Схема Р. Харре, в которой индивидуум не противостоит социальной группе, а неразрывно связан с ней процессом «осуществления», действования, близка к идее Л.C. Выготского, согласно которой развитие ребенка в обществе, преобразование социального в индивидуальное происходят в процессе сотрудничества со взрослыми и сверстниками. Именно сотрудничество ребенка со взрослым, содействие ребенка со взрослым и сверстниками и выступают как основа социализации личности. Весьма наглядно содействие как исходная клеточка развития личности проявляется в феномене «психологического симбиоза». Феномен «психологического симбиоза»Английские психологи Дж. Шоттер и Дж. Ньюсон на основе анализа общения матери с младенцем обнаружили, что мать общается с ребенком не как с отдельным автономным существом, а как с диадой, которую она сама образует вместе с младенцем. Для обозначения диады «мать – ребенок» Дж. Шоттер и Дж. Ньюсон воспользовались понятием «психологический симбиоз». С момента рождения, как это следует из анализа магнитофонных записей общения ребенка с матерью, большинство матерей разговаривают с ребенком так, словно он обладает разными намерениями, желаниями, мыслями.

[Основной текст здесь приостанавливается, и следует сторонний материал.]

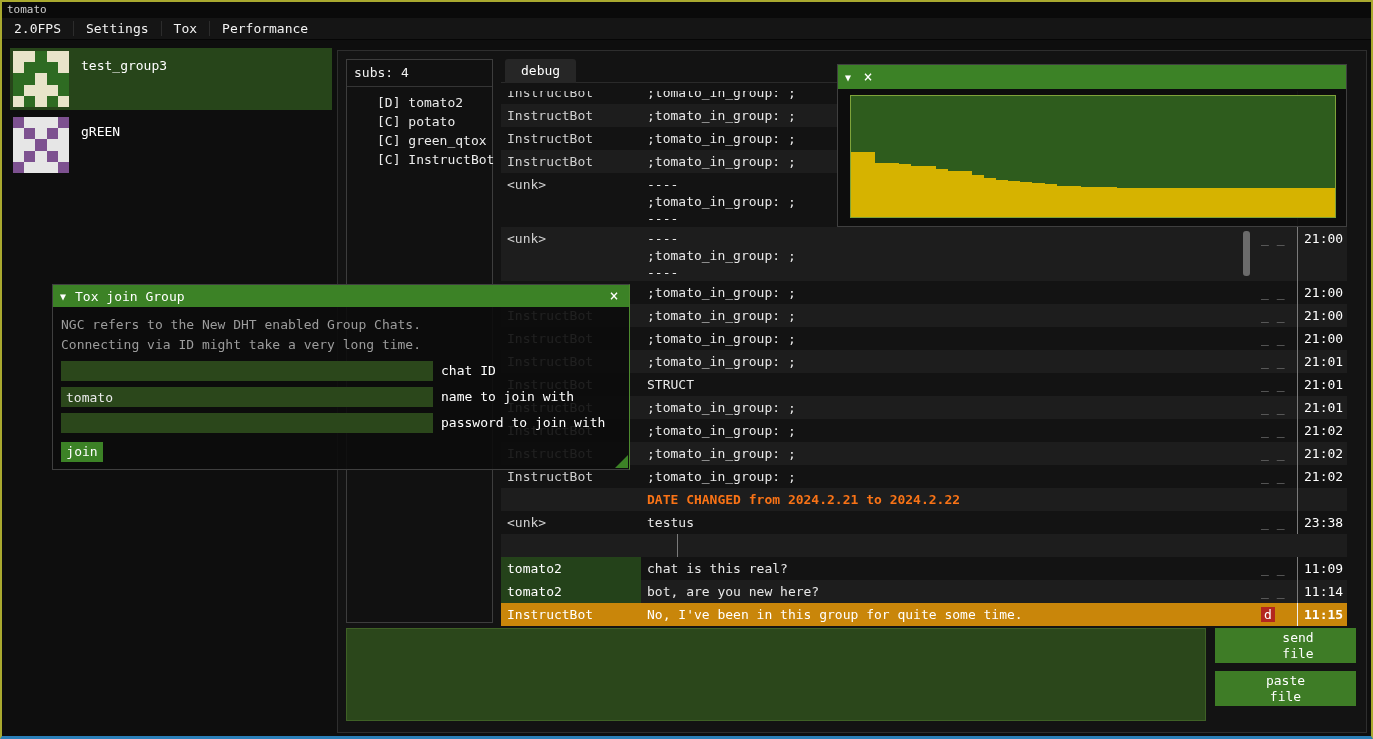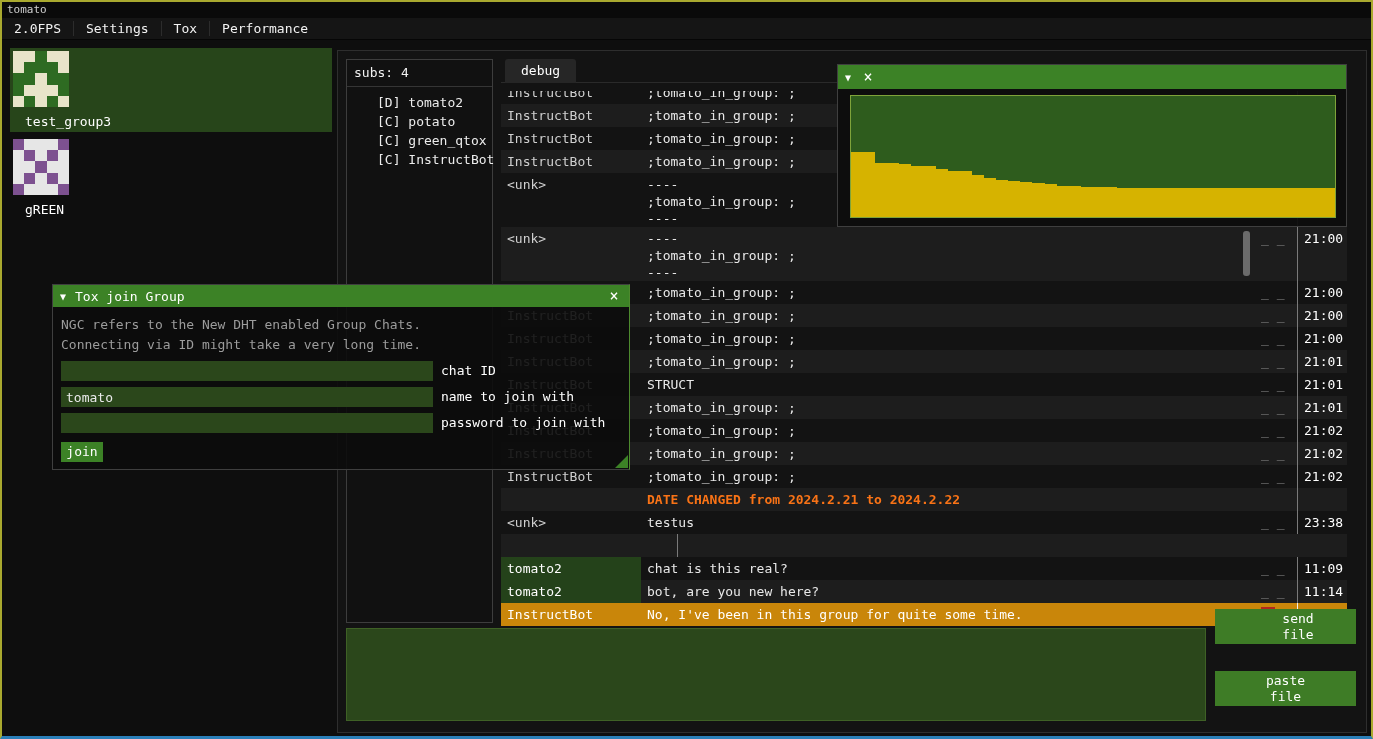--- a/index.html
+++ b/index.html
@@ -20,7 +20,7 @@
   
   .contacts { position:absolute; left:8px; top:46px; width:322px; }
   .contact-row { display:flex; align-items:flex-start; min-height:62px;
-                 margin-bottom:4px; padding:3px;flex-direction:column; }
+                 margin-bottom:4px; padding:3px; }
   .contact-row.selected { background:#27451a; }
   .avatar { width:56px; height:56px; display:grid;
             grid-template-columns:repeat(5,1fr); grid-template-rows:repeat(5,1fr); }

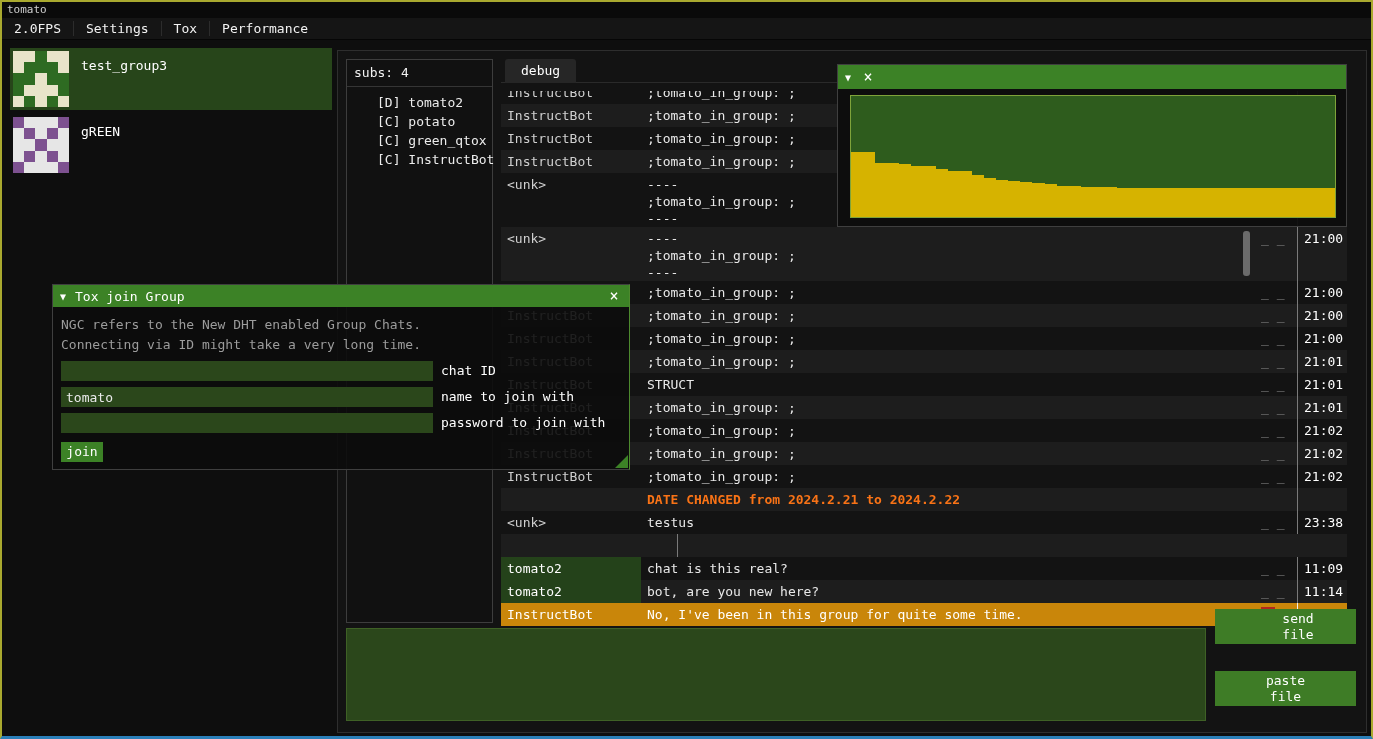--- a/index.html
+++ b/index.html
@@ -67,7 +67,7 @@
   .side-btn { position:absolute; left:877px; width:141px; height:35px;
               background:#3e7c26; color:#fff; border:none; font-family:inherit;
               font-size:13px; line-height:16px; white-space:pre-line; text-align:center; }
-  #send-btn  { top:558px;padding-left:25px; }
+  #send-btn  { top:577px;padding-left:25px; }
   #paste-btn { top:620px; }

По существу матери наделяют младенца мыслями и чувствами и общаются с ним как с подлинным обладателем этих чувств и мыслей. По мере развития симбиотической диады «мать-младенец» внутренняя структура диады меняется, так как ребенок берет на себя все большее число психологических функций (рис. 11).

Рис. 11. Стадии психологического симбиоза в диаде «мать – ребенок»: стадия  1 – младенчество; стадия 2 – детство; стадия 3 – взрослость (по Р. Харре и др., 1985)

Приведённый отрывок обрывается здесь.